Configuring Hybrid Search with SearchConfig

LLMemory's

SearchConfig
provides fine-grained control over hybrid search behavior, including HNSW vector index parameters and RRF fusion settings. You can configure these settings via environment variables or programmatically through
LLMemoryConfig
.

HNSW Index Configuration

The HNSW (Hierarchical Navigable Small World) index powers fast approximate nearest neighbor vector search.
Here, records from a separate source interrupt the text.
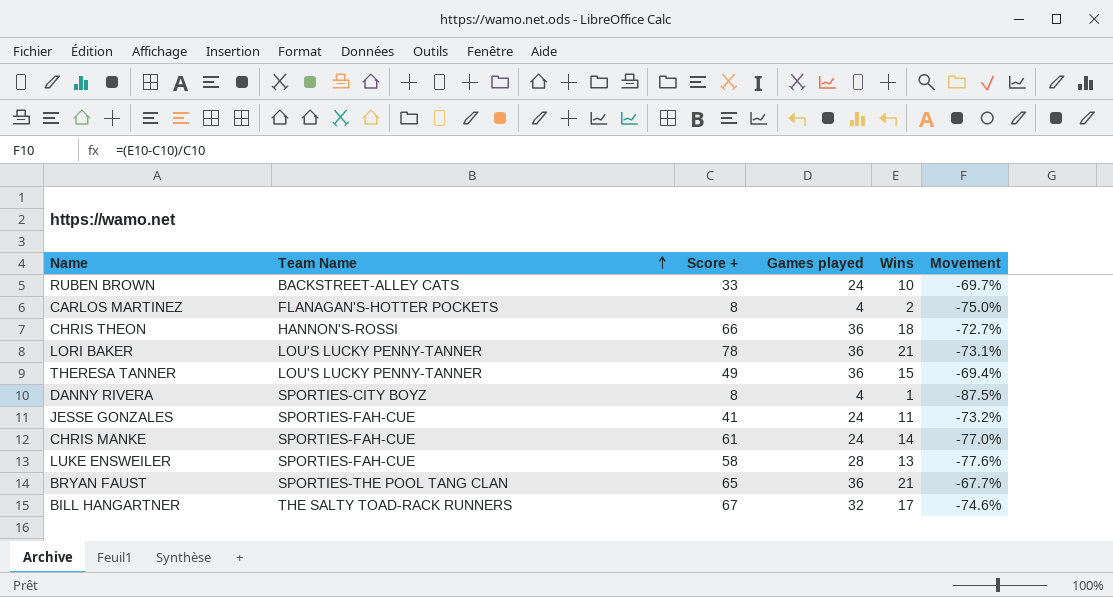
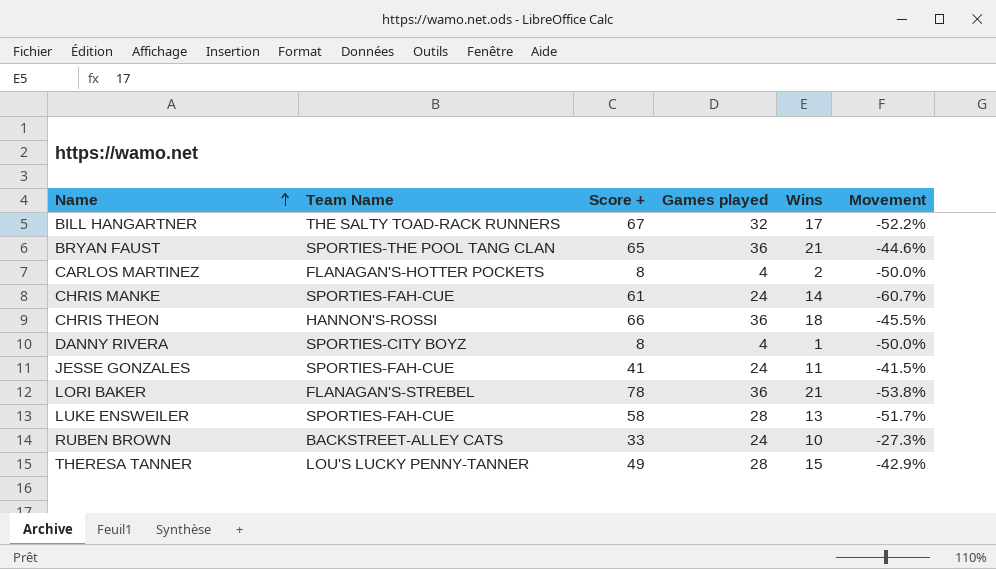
row order: Team Name ascending -> Name ascending
column Movement | formula: ([Wins] - [Score +]) / [Score +] -> ([Games played] - [Score +]) / [Score +]
LORI BAKER | Team Name: LOU'S LUCKY PENNY-TANNER -> FLANAGAN'S-STREBEL
THERESA TANNER | Games played: 36 -> 28

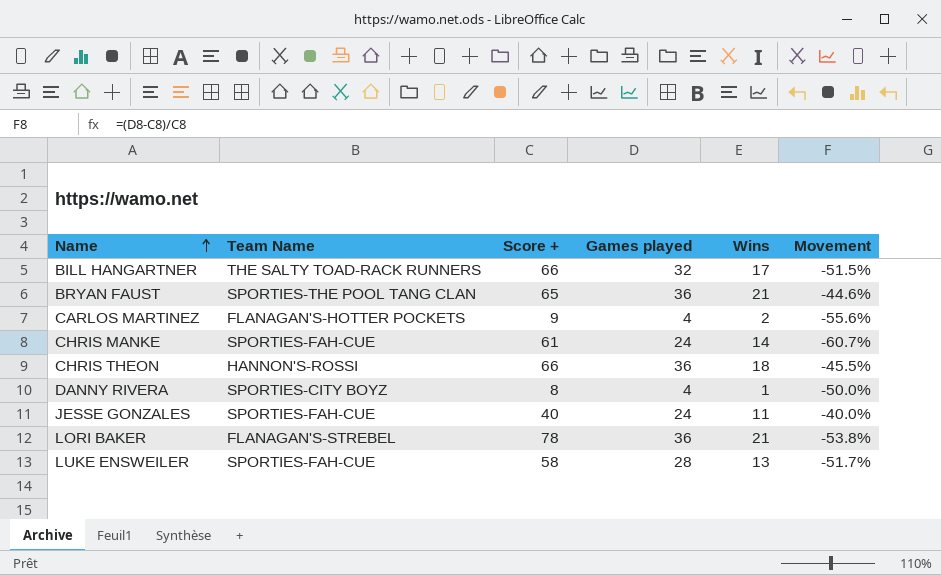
row RUBEN BROWN: BACKSTREET-ALLEY CATS | 33 | 24 | 10 | -27.3% -> none
row THERESA TANNER: LOU'S LUCKY PENNY-TANNER | 49 | 28 | 15 | -42.9% -> none
BILL HANGARTNER | Score +: 67 -> 66
BILL HANGARTNER | Movement: -52.2% -> -51.5%
CARLOS MARTINEZ | Score +: 8 -> 9
CARLOS MARTINEZ | Movement: -50.0% -> -55.6%
JESSE GONZALES | Score +: 41 -> 40
JESSE GONZALES | Movement: -41.5% -> -40.0%

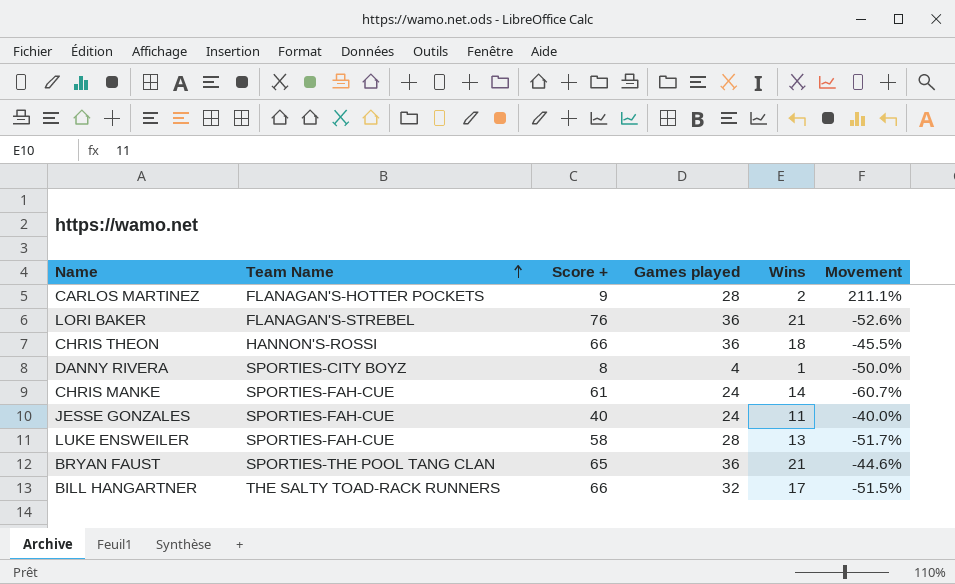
row order: Name ascending -> Team Name ascending
CARLOS MARTINEZ | Games played: 4 -> 28
CARLOS MARTINEZ | Movement: -55.6% -> 211.1%
LORI BAKER | Score +: 78 -> 76
LORI BAKER | Movement: -53.8% -> -52.6%

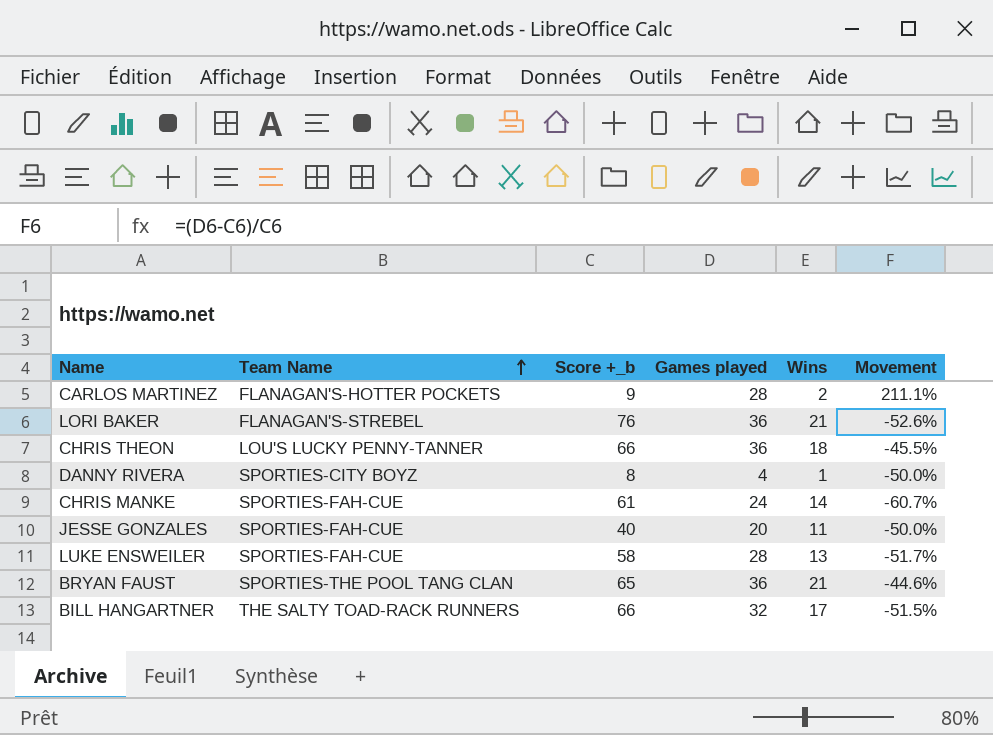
column name: Score + -> Score +_b
CHRIS THEON | Team Name: HANNON'S-ROSSI -> LOU'S LUCKY PENNY-TANNER
JESSE GONZALES | Games played: 24 -> 20
JESSE GONZALES | Movement: -40.0% -> -50.0%

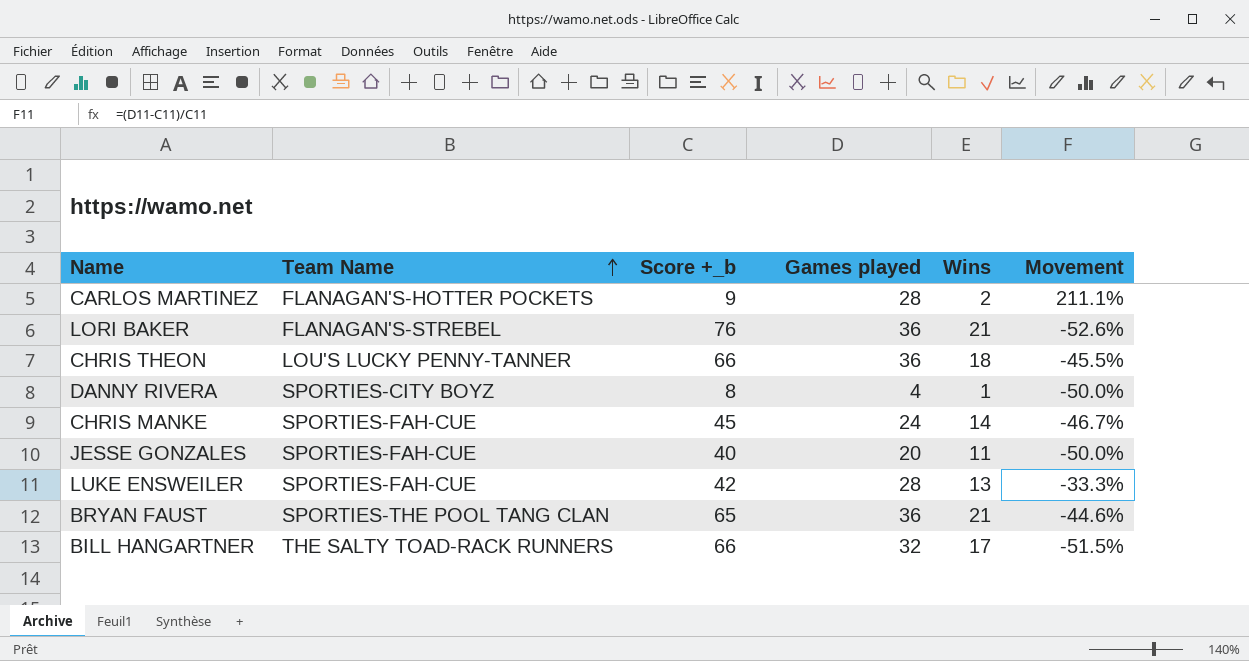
CHRIS MANKE | Score +_b: 61 -> 45
CHRIS MANKE | Movement: -60.7% -> -46.7%
LUKE ENSWEILER | Score +_b: 58 -> 42
LUKE ENSWEILER | Movement: -51.7% -> -33.3%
LLMemory provides three preset profiles and supports custom configuration.

HNSW Parameters

  • hnsw_m
    (int, default: 16): Number of bi-directional links per node

    • Higher values = better recall, larger index, slower construction
    • Range: 8-64, typical values: 8 (fast), 16 (balanced), 32 (accurate)
  • hnsw_ef_construction
    (int, default: 200): Size of dynamic candidate list during index construction

    • Higher values = better index quality, slower construction
    • Range: 100-1000, typical values: 80 (fast), 200 (balanced), 400 (accurate)
  • hnsw_ef_search
    (int, default: 100): Size of dynamic candidate list during search

    • Higher values = better recall, slower search
    • Range: 40-500, typical values: 40 (fast), 100 (balanced), 200 (accurate)

HNSW Presets

LLMemory includes three built-in presets for common use cases:

HNSW_PRESETS = {
    "fast": {
        "m": 8,
        "ef_construction": 80,
        "ef_search": 40
    },
    "balanced": {
        "m": 16,
        "ef_construction": 200,
        "ef_search": 100
    },
    "accurate": {
        "m": 32,
        "ef_construction": 400,
        "ef_search": 200
    }
}

Preset Recommendations:

  • fast: Latency-critical applications (40-60ms search, ~95% recall)
  • balanced: General-purpose use (80-120ms search, ~98% recall) - Default
  • accurate: High-precision requirements (150-250ms search, ~99.5% recall)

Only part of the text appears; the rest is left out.